Go-style channels and coroutines in C++
Adventures with C++ coroutines and
Boost.Context continued.
The way of Go
Last time I described simple Python-style generator.
Since then I've been working on something bigger: Go-style coroutines.
In
Go, corotuines are part of the language. A coroutine (
goroutine, as they call it) is started
by applying
go keyword to a function, and blocking, fixed-size
channels are used for synchronization and data transfer.
sample Go code:
c := make(chan int) // Allocate a channel.
// Start the sort in a goroutine; when it completes, signal on the channel.
go func() {
list.Sort()
c <- 1 // Send a signal; value does not matter.
}()
doSomethingForAWhile()
<-c // Wait for sort to finish; discard sent value.
How to do it in C++
This is what we need:
- A scheduler - something that will maintain a thread pool, and a per-thread queue of coroutines
- A monitor - a tool that will allow one or more coroutines to pause (yield) and wait for a signal.

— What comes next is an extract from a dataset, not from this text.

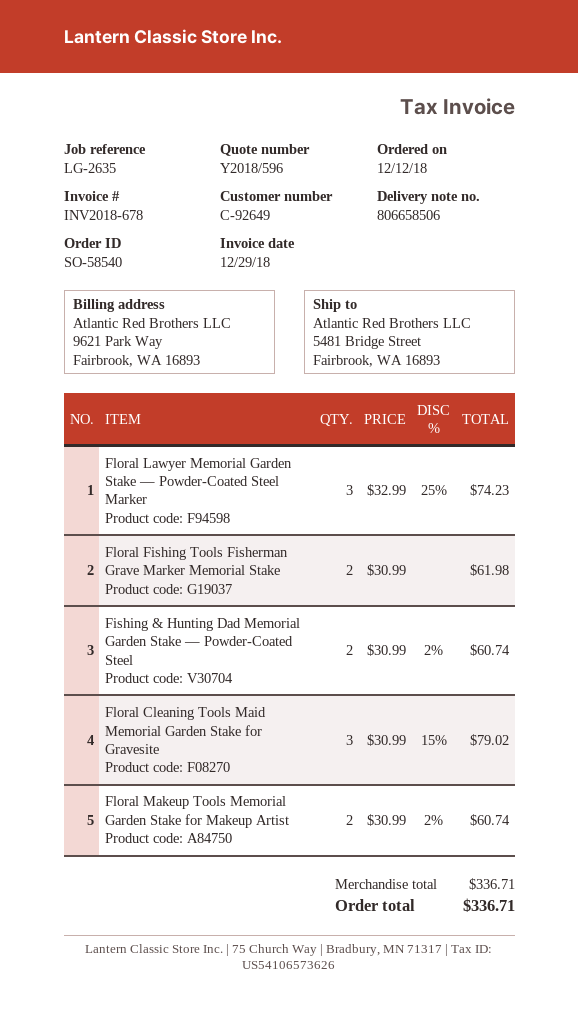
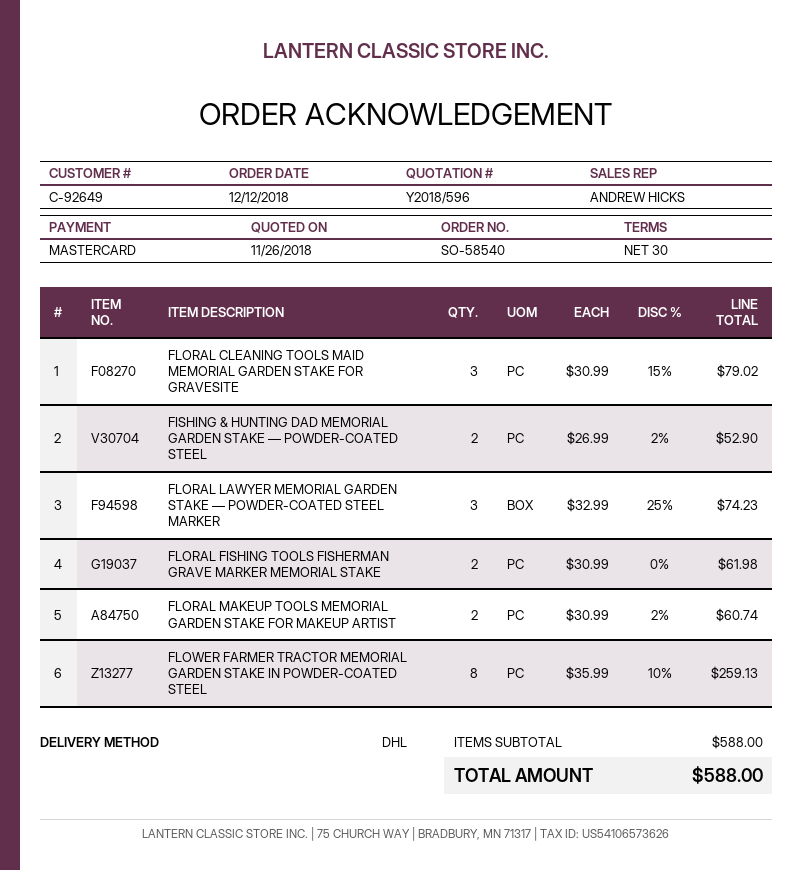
Fishing & Hunting Dad Memorial Garden Stake — Powder-Coated Steel: 2 x 30.99 - 2% = 60.74 -> 2 x 26.99 - 2% = 52.90
FLOWER FARMER TRACTOR MEMORIAL GARDEN STAKE IN POWDER-COATED STEEL: none -> 8 x 35.99 - 10% = 259.13
subtotal: 336.71 -> 588.00
total: 336.71 -> 588.00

- A channel - inter-thread, multiple-producer-multiple-consumer, fixed size queue. Operations on channel are 'blocking': when coroutine tries to read from empty channel or write to a full one - it yields, and the next one is executed
- Couple of global functions: go and make_channel - to emulate Go.
The code is here:
https://github.com/maciekgajewski/coroutines/tree/0.1
How does it work - a simple example
This is a simple example: parallel file decompression. Full working source code is
here.
The task is to find all xz-compressed files in input directory, and decompress each of them into output directory.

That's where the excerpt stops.